Les risques de l’ouvrier sont infiniment plus grands. D’abord, si l’établissement dans lequel il est employé fait banqueroute, il reste quelques jours, et souvent quelques semaines, sans travail : et, pour lui, c’est plus que la ruine, c’est la mort ; car il mange chaque jour tout ce qu’il gagne. Les épargnes du travailleur sont un conte bleu, inventé par les économistes bourgeois pour endormir le faible sentiment de justice, les remords qui pourraient s’éveiller par hasard au sein même de leur classe.
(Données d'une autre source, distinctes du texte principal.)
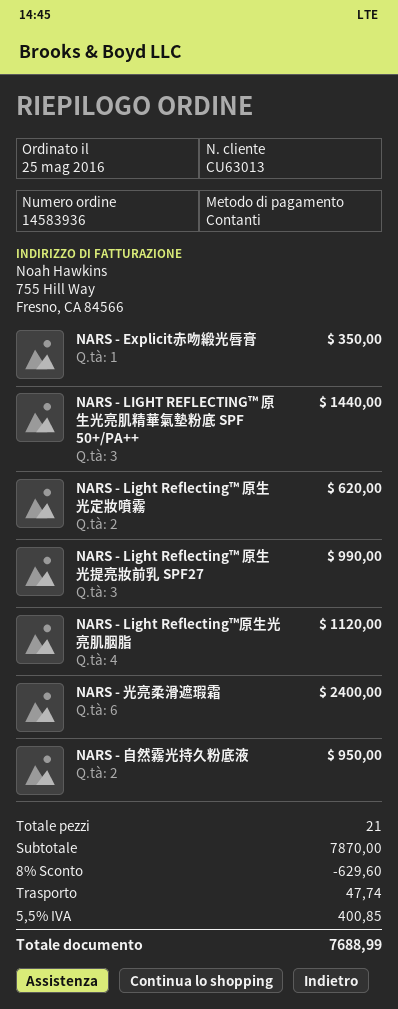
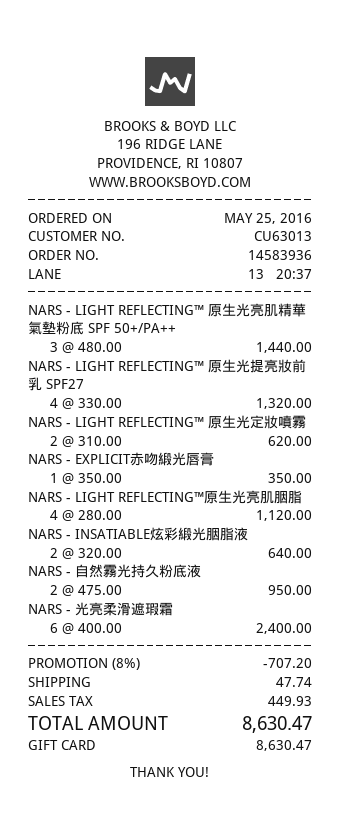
payment method: cash -> gift card
NARS - Light Reflecting™ 原生光提亮妝前乳 SPF27: 3 for 990.00 -> 4 for 1320.00
NARS - INSATIABLE炫彩緞光胭脂液: none -> 2 for 640.00
discount: 8% = 629.60 -> 8% = 707.20
tax: 400.85 -> 449.93
total: 7688.99 -> 8630.47

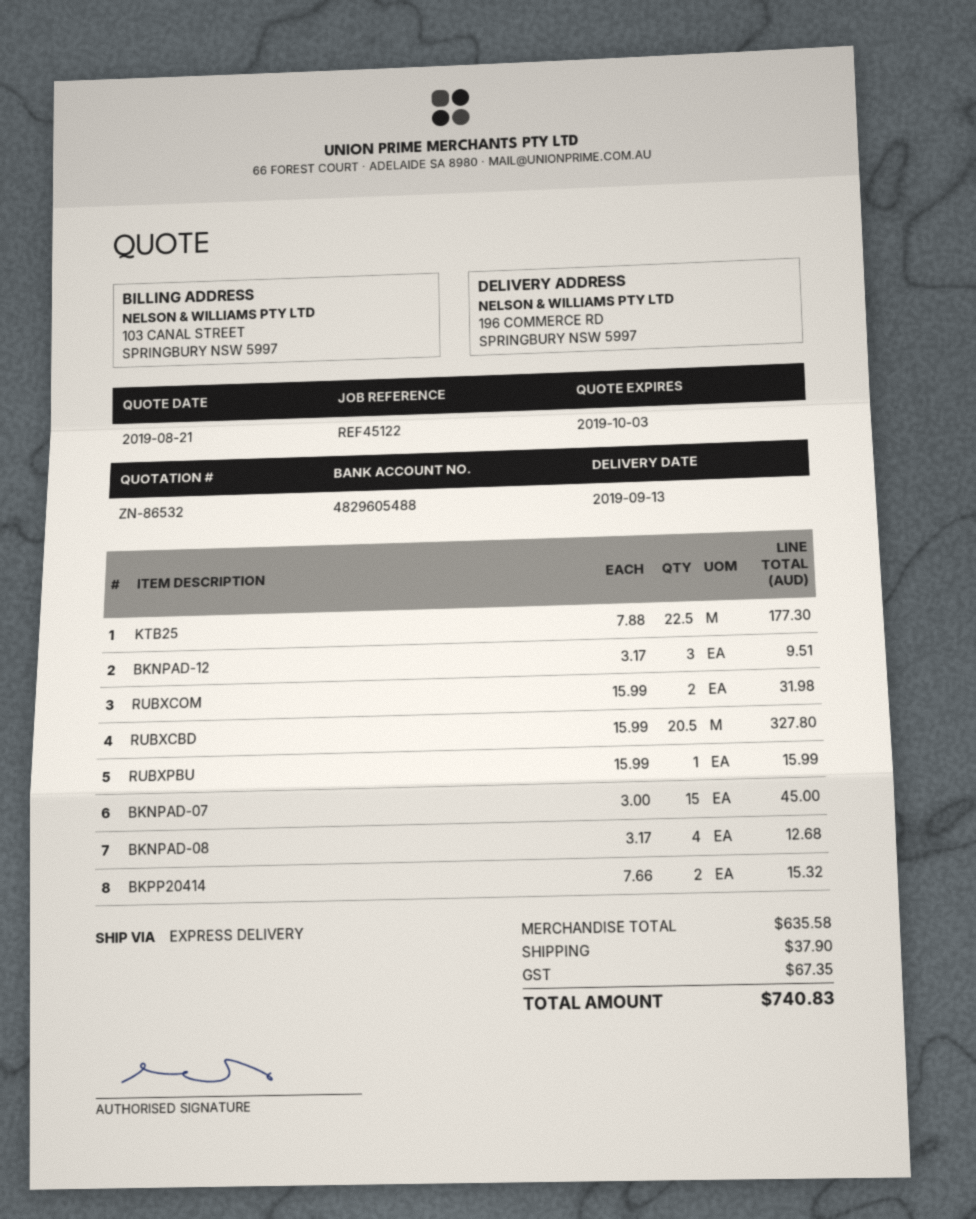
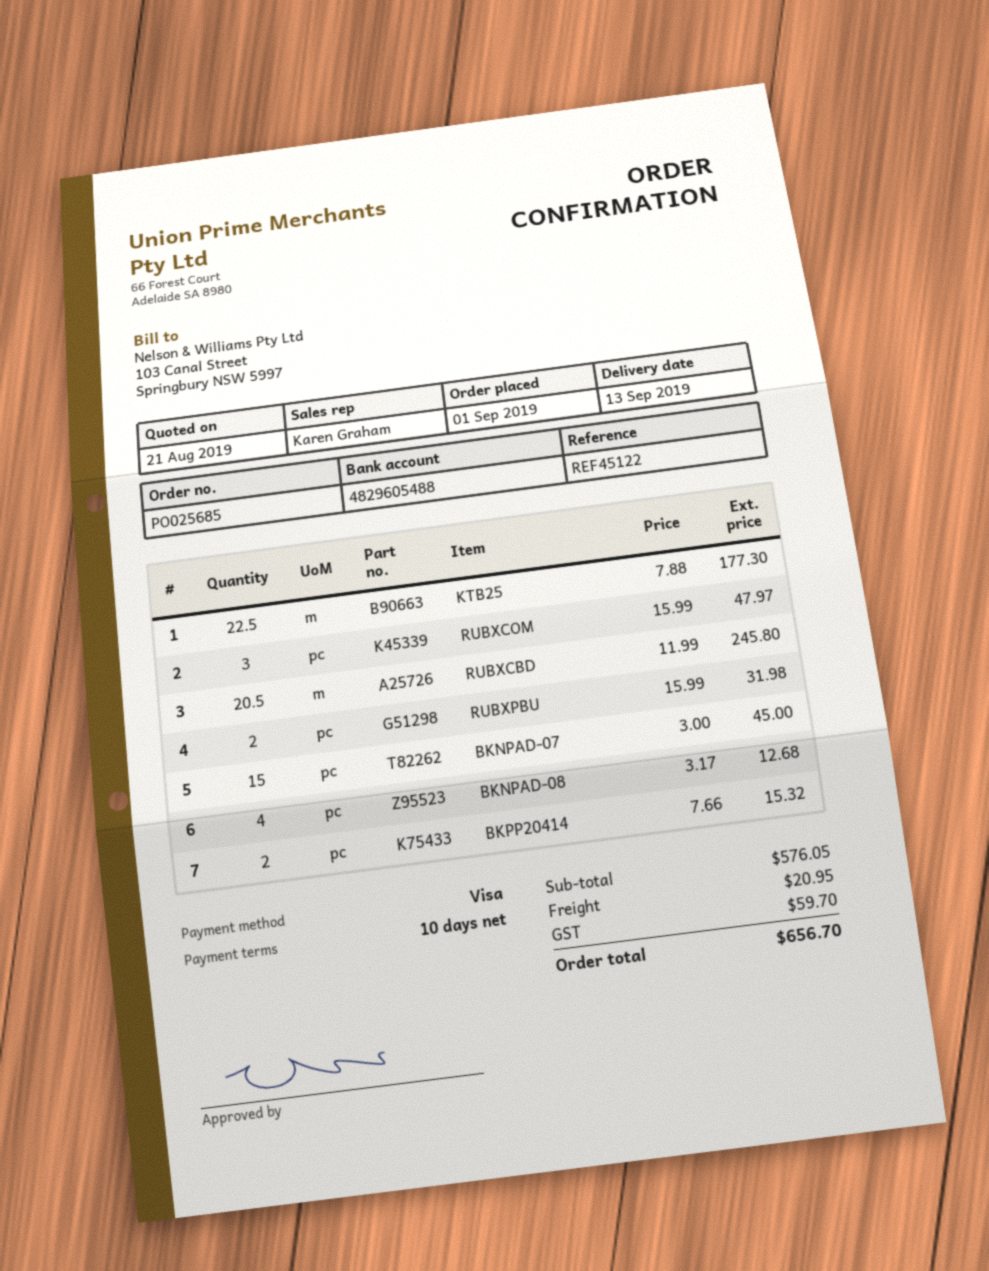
BKNPAD-12: 3 x 3.17 = 9.51 -> none
RUBXCOM: 2 x 15.99 = 31.98 -> 3 x 15.99 = 47.97
RUBXCBD: 20.5 x 15.99 = 327.80 -> 20.5 x 11.99 = 245.80
RUBXPBU: 1 x 15.99 = 15.99 -> 2 x 15.99 = 31.98
subtotal: 635.58 -> 576.05
shipping: 37.90 -> 20.95
tax: 67.35 -> 59.70
total: 740.83 -> 656.70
Ce conte ridicule et odieux n’endormira jamais les angoisses du travailleur. Il sait ce qu’il lui en coûte de suffire aux besoins de chaque jour de sa nombreuse famille. S’il avait des épargnes, il n’enverrait pas ses pauvres enfants, depuis l’âge de six ans, s’épuiser, s’étioler, se faire physiquement et moralement assassiner dans les fabriques où ils sont forcés de travailler, nuit et jour, douze et souvent quatorze heures par jour.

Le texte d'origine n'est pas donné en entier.